Он доел свой бутерброд, допил кофе и позвонил в участок, чтобы узнать, не приходила ли ему какая-нибудь почта. Мейер сообщил, что на его имя пришло еще одно письмо. Карелла попросил открыть конверт. Когда Мейер опять взял трубку, Карелла спросил:
– Ну, что на этот раз?
– Самолет, – ответил Мейер.
– Что-что?
– Снимок самолета.
– Что за самолет?
– Да откуда мне знать? – возмутился Мейер. Коттон Хейз безошибочно определил тип самолета на снимке.
– Это «Зеро», – сказал он, посмотрев на фотостат, приколотый вместе с портретами Эдгара Гувера и Джорджа Вашингтона.
Во время войны на Тихом океане Хейз служил на торпедном катере и сейчас говорил уверенно, так как разбирался в боевой технике того времени. Мейер без колебаний принял его слова на веру.
– Но почему самолет?
– Да кто это может знать? И каким образом снимок японского истребителя соотносится со снимками Гувера и Вашингтона?

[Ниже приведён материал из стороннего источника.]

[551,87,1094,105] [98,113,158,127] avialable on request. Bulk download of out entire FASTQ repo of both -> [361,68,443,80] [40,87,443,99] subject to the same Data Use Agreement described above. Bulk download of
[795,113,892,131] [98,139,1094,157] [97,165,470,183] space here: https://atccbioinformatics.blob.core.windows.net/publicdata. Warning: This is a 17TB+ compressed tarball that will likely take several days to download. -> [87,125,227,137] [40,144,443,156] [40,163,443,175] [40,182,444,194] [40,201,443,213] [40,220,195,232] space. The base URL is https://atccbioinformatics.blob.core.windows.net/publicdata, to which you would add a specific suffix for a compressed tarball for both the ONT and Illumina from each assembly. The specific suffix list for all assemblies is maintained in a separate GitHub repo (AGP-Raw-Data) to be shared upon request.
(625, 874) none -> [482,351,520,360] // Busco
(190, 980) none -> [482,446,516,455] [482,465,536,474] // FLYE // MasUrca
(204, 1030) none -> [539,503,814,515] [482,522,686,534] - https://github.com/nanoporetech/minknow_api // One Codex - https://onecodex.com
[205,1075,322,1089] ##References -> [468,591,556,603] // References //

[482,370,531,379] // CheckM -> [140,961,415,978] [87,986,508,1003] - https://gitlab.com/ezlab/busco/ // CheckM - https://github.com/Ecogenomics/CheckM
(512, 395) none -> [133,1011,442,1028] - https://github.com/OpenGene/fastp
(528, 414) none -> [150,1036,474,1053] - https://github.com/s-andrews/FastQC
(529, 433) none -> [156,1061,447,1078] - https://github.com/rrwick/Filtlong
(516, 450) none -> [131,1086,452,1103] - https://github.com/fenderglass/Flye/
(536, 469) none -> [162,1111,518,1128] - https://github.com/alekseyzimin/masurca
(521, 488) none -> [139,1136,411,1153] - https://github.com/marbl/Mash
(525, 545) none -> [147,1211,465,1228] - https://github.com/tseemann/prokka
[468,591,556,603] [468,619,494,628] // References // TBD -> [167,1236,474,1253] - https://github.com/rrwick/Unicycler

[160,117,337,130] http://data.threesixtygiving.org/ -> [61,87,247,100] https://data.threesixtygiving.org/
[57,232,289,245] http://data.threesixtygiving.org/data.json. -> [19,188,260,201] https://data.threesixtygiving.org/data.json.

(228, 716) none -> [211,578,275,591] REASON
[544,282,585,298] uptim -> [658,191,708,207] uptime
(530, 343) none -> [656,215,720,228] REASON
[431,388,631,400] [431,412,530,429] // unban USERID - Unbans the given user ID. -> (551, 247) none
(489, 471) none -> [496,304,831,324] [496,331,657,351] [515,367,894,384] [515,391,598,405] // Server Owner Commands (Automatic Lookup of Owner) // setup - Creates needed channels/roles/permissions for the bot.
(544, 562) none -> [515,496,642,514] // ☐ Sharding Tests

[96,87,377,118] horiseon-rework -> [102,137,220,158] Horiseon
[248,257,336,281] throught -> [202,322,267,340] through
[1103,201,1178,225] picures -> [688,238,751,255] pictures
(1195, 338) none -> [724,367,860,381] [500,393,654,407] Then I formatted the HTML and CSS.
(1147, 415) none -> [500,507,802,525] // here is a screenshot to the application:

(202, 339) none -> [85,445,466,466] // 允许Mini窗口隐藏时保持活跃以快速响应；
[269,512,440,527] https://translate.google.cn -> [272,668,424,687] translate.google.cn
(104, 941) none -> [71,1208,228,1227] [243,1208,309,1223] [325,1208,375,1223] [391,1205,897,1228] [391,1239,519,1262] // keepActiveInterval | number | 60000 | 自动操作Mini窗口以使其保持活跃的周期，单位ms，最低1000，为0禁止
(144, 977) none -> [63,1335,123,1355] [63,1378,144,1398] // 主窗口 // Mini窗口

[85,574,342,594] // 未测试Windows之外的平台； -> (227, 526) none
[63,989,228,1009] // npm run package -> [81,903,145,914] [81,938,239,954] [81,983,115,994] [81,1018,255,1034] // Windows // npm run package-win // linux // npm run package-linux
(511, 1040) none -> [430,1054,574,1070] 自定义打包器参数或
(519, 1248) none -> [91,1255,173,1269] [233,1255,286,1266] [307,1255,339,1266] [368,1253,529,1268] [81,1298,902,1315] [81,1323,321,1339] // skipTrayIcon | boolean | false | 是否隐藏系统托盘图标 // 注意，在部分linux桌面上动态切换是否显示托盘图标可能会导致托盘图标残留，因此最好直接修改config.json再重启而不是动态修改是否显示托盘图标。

– Может, японцы собираются атаковать ФБР в Вашингтоне? – пошутил Мейер.
– Правильно, – вторил ему Хейз. – Шесть эскадрилий «Зеро» на малой высоте заходят со стороны Пенсильвания-авеню!
– Снова нападают на Перл-Харбор!
– Начинается третья мировая война!
– Конечно, – сказал Мейер. – Что же еще это может означать?
– И Глухой, понимая, что мы – единственная надежда американской нации, заранее предупреждает нас, чтобы мы вовремя подняли тревогу.
– Беги, звони в колокола и труби в рожок, Коттон.